◆ **Exercise**: From the line holding "configured the software." through the line holding "- But an Android" below, write out every line exactly; include both of those lines and drop the pictures.
--- START ---
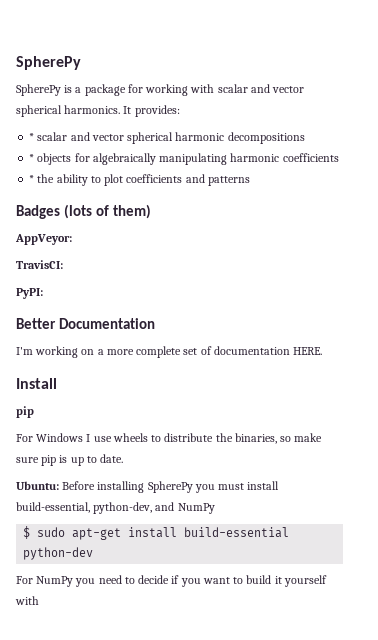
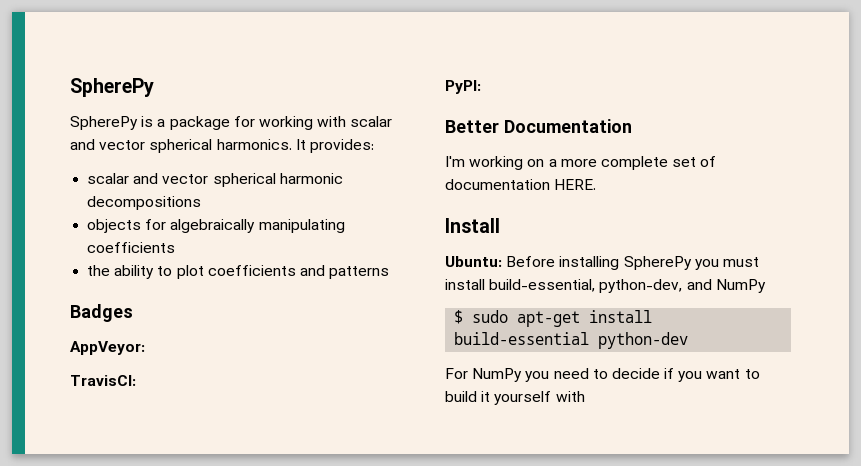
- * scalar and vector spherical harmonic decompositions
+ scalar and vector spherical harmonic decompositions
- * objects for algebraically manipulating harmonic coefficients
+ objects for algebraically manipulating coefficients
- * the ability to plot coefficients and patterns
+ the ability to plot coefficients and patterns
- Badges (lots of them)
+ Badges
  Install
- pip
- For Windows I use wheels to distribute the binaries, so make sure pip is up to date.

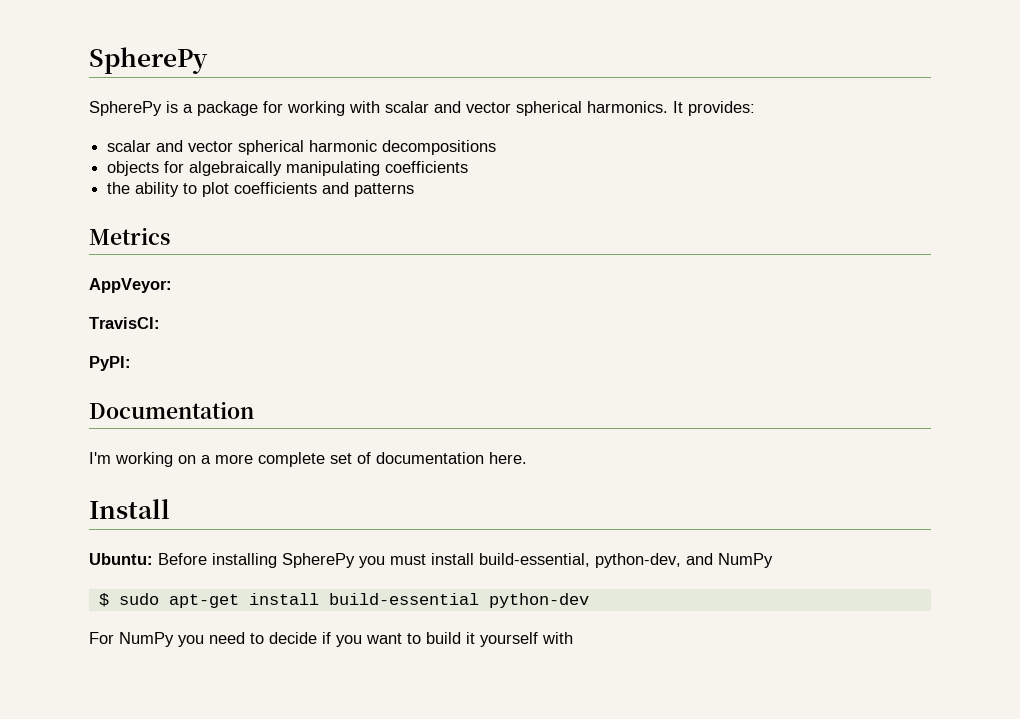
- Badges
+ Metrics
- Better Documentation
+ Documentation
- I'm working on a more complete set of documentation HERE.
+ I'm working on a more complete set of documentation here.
--- END ---
--- START ---
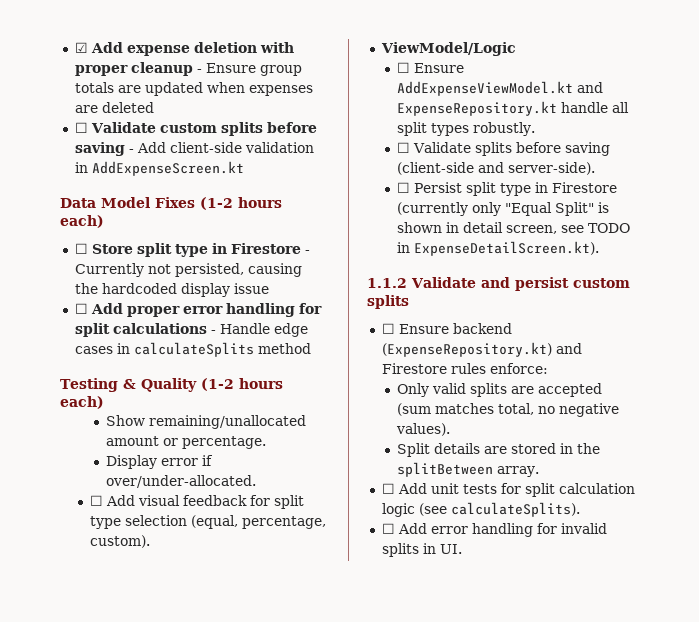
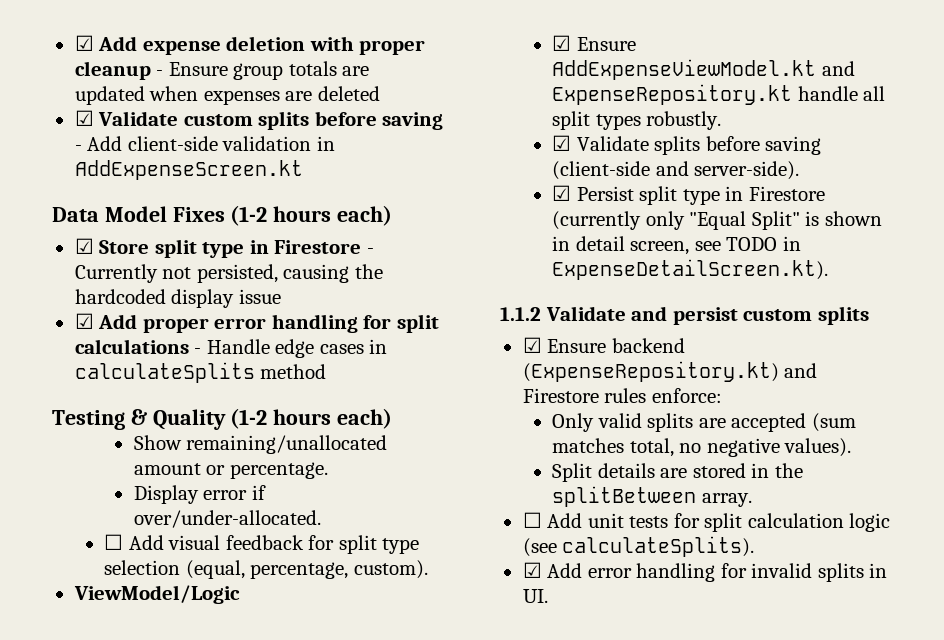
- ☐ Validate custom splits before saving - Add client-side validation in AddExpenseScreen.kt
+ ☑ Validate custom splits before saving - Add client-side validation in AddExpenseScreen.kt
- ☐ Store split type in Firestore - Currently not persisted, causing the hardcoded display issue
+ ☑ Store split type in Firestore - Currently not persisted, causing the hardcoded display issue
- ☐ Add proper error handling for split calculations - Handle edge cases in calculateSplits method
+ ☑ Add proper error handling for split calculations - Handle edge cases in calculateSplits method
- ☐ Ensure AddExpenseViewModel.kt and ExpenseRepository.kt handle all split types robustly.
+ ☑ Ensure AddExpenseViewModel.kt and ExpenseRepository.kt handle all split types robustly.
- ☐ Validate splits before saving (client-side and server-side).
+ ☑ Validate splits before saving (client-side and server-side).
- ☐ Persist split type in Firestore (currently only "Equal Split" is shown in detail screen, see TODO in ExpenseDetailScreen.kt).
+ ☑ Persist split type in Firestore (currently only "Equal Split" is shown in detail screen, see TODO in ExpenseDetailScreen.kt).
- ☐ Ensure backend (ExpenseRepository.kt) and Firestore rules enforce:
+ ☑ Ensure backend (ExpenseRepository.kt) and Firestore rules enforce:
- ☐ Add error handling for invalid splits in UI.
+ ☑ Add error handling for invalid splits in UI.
--- END ---
--- START ---
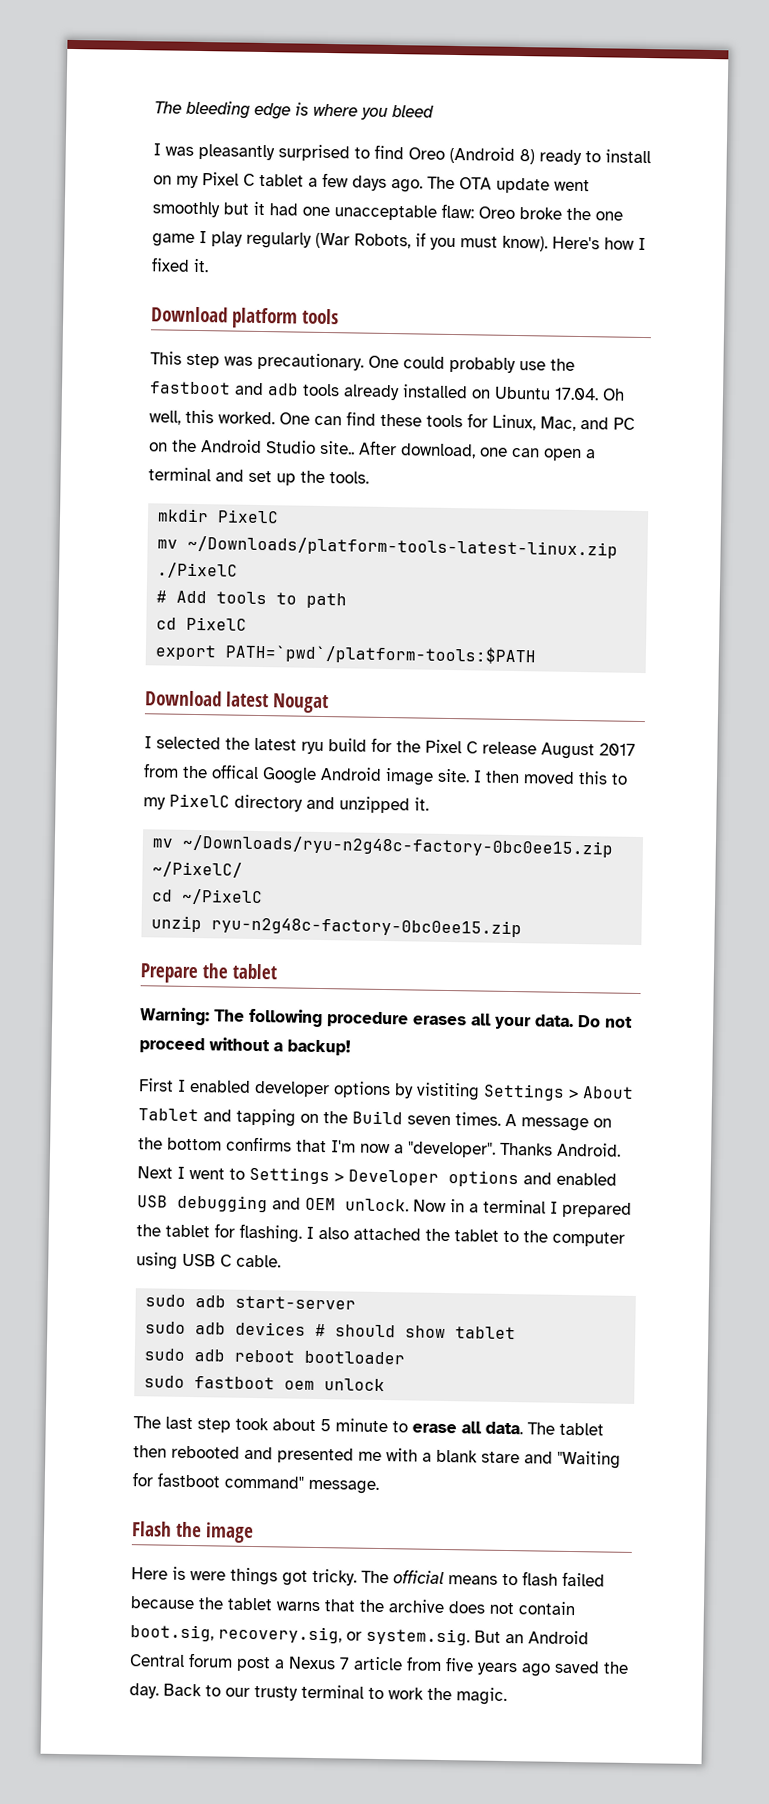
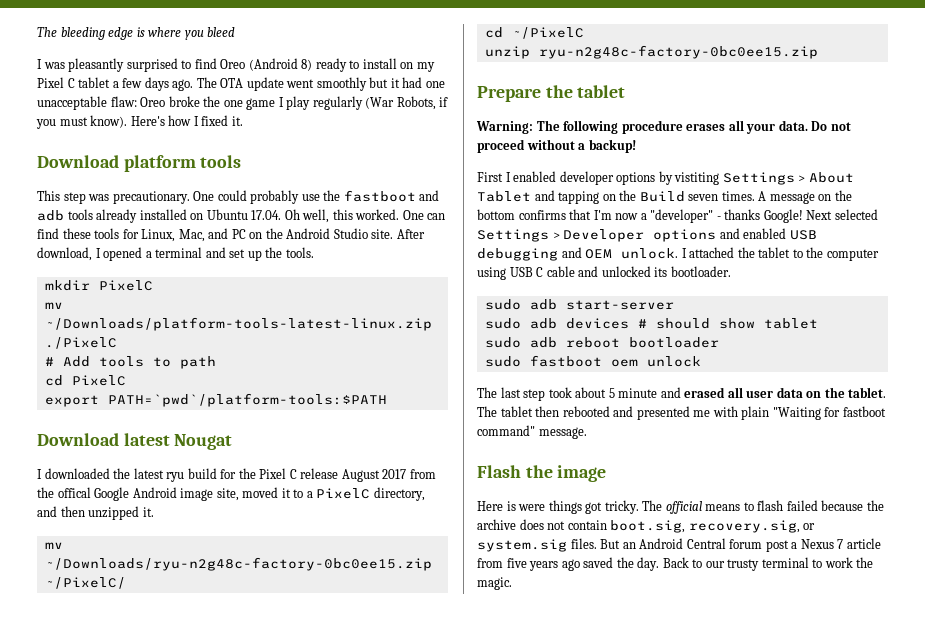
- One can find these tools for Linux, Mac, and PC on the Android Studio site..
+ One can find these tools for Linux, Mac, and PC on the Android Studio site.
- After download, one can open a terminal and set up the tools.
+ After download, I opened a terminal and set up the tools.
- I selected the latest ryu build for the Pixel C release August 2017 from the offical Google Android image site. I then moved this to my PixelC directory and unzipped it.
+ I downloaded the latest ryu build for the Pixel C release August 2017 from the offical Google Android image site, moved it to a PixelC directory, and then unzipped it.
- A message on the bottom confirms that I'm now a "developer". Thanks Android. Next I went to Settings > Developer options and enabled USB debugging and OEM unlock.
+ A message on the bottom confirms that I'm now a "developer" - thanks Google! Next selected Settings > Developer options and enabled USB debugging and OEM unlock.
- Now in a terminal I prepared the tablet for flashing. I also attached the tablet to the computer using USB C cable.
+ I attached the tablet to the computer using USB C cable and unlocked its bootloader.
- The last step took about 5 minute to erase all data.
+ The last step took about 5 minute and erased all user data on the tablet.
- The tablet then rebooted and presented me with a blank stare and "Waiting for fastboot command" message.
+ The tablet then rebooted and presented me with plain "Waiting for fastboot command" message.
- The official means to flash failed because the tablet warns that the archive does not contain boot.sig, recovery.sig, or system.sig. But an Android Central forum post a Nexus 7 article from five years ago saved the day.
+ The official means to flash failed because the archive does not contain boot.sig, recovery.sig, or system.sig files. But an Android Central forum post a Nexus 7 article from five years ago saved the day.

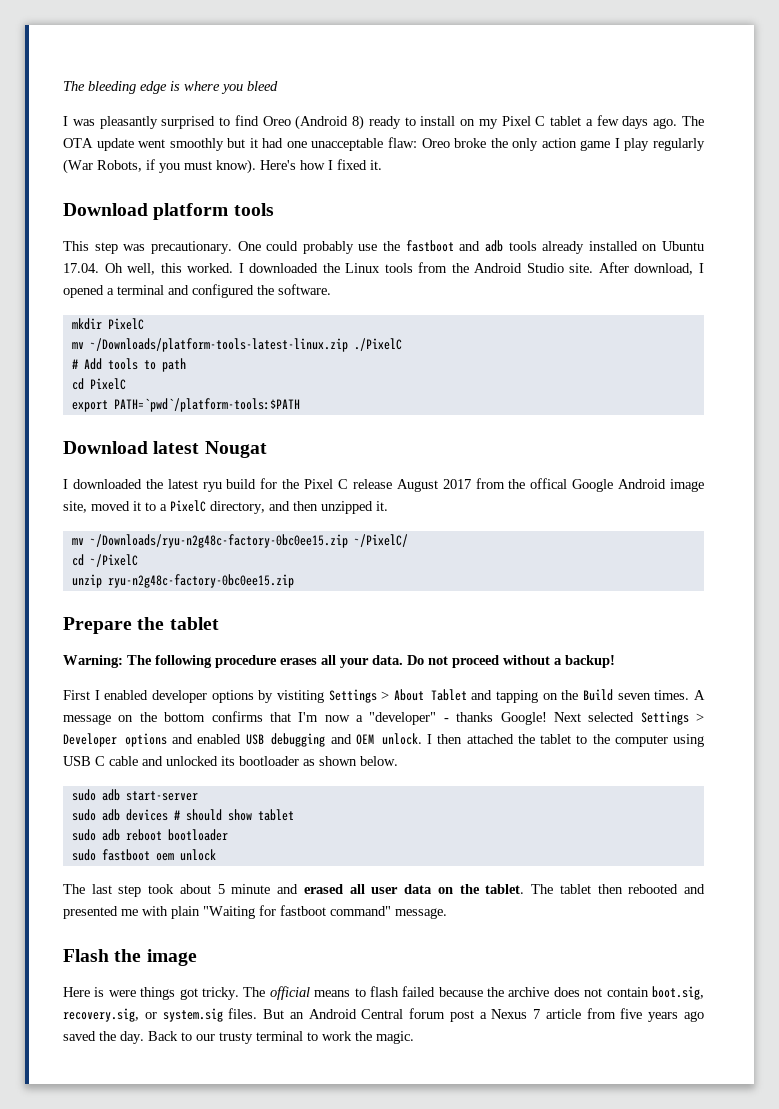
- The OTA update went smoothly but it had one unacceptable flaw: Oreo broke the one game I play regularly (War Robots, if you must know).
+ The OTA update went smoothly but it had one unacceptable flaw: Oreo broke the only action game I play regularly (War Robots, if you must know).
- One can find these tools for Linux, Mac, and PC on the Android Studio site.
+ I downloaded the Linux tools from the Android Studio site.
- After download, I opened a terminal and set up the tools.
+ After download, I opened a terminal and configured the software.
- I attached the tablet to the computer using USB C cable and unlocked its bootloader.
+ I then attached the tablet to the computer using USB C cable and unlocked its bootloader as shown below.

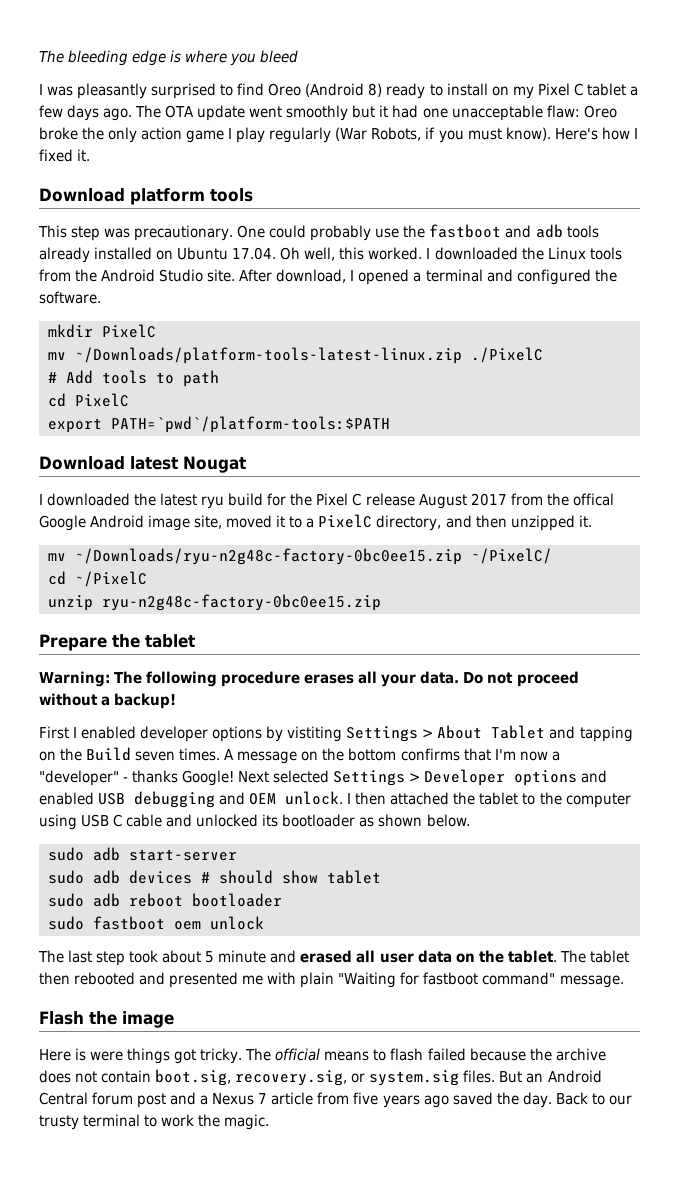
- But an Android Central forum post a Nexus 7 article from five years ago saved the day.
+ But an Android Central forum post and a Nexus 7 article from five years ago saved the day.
--- END ---
◆ **Answer space**:
+ After download, I opened a terminal and configured the software.
- I attached the tablet to the computer using USB C cable and unlocked its bootloader.
+ I then attached the tablet to the computer using USB C cable and unlocked its bootloader as shown below.

- But an Android Central forum post a Nexus 7 article from five years ago saved the day.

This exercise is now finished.